Start of Provided material
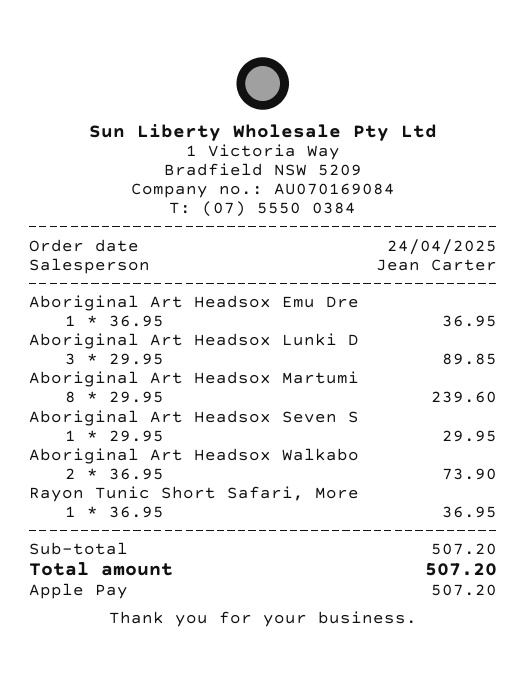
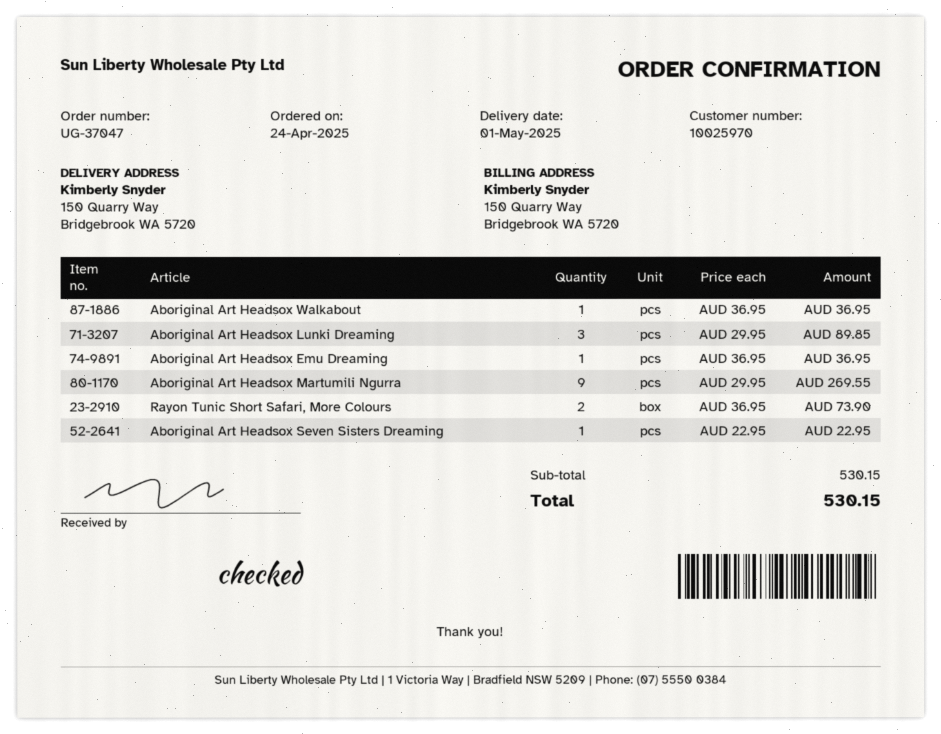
Aboriginal Art Headsox Martumi: 8 x 29.95 = 239.60 -> 9 x 29.95 = 269.55
Aboriginal Art Headsox Seven S: 1 x 29.95 = 29.95 -> 1 x 22.95 = 22.95
Aboriginal Art Headsox Walkabo: 2 x 36.95 = 73.90 -> 1 x 36.95 = 36.95
Rayon Tunic Short Safari, More: 1 x 36.95 = 36.95 -> 2 x 36.95 = 73.90
subtotal: 507.20 -> 530.15
total: 507.20 -> 530.15

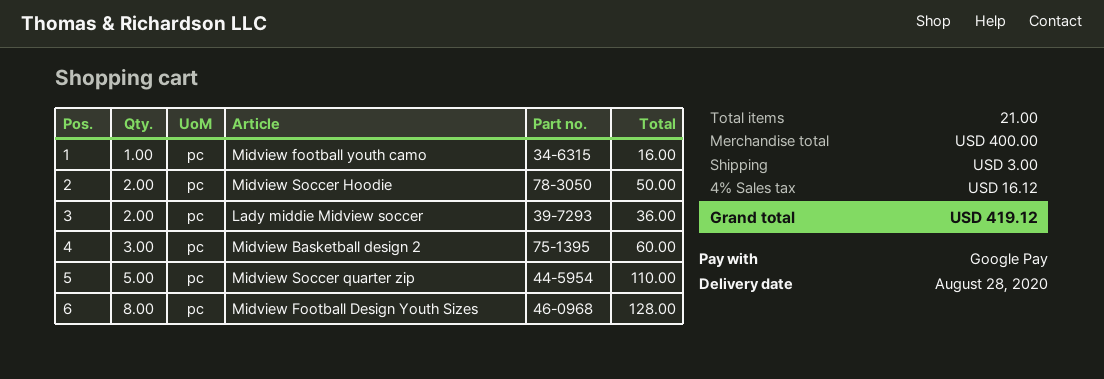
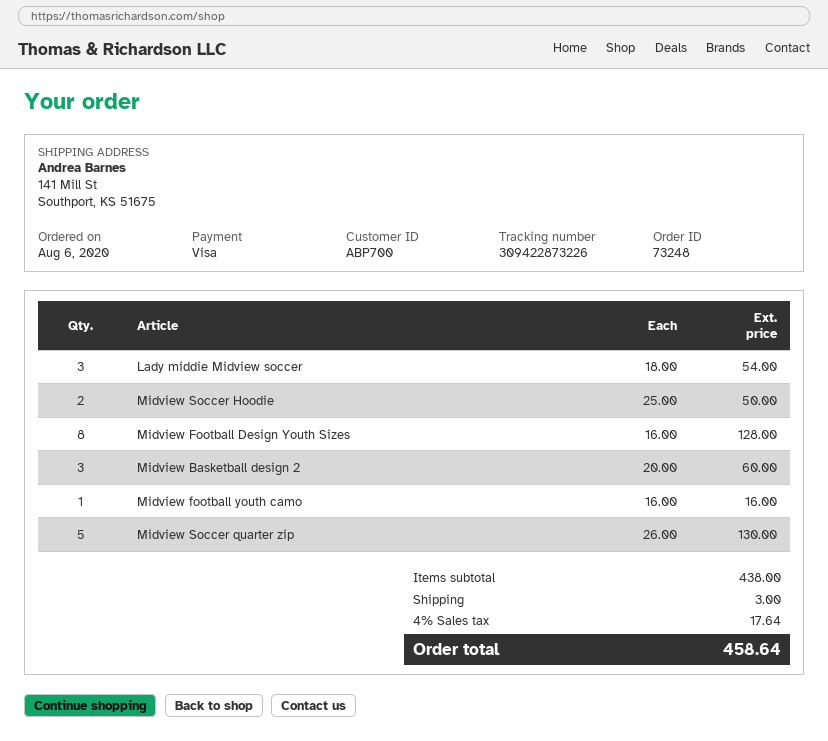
payment method: Google Pay -> Visa
Lady middie Midview soccer: 2 for 36.00 -> 3 for 54.00
Midview Soccer quarter zip: 5 for 110.00 -> 5 for 130.00
subtotal: 400.00 -> 438.00
tax: 4% = 16.12 -> 4% = 17.64
total: 419.12 -> 458.64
End of Provided material
### [Task brief]
The entries above must be output exactly, with every image left out.

### [Reply]
Aboriginal Art Headsox Martumi: 8 x 29.95 = 239.60 -> 9 x 29.95 = 269.55
Aboriginal Art Headsox Seven S: 1 x 29.95 = 29.95 -> 1 x 22.95 = 22.95
Aboriginal Art Headsox Walkabo: 2 x 36.95 = 73.90 -> 1 x 36.95 = 36.95
Rayon Tunic Short Safari, More: 1 x 36.95 = 36.95 -> 2 x 36.95 = 73.90
subtotal: 507.20 -> 530.15
total: 507.20 -> 530.15

payment method: Google Pay -> Visa
Lady middie Midview soccer: 2 for 36.00 -> 3 for 54.00
Midview Soccer quarter zip: 5 for 110.00 -> 5 for 130.00
subtotal: 400.00 -> 438.00
tax: 4% = 16.12 -> 4% = 17.64
total: 419.12 -> 458.64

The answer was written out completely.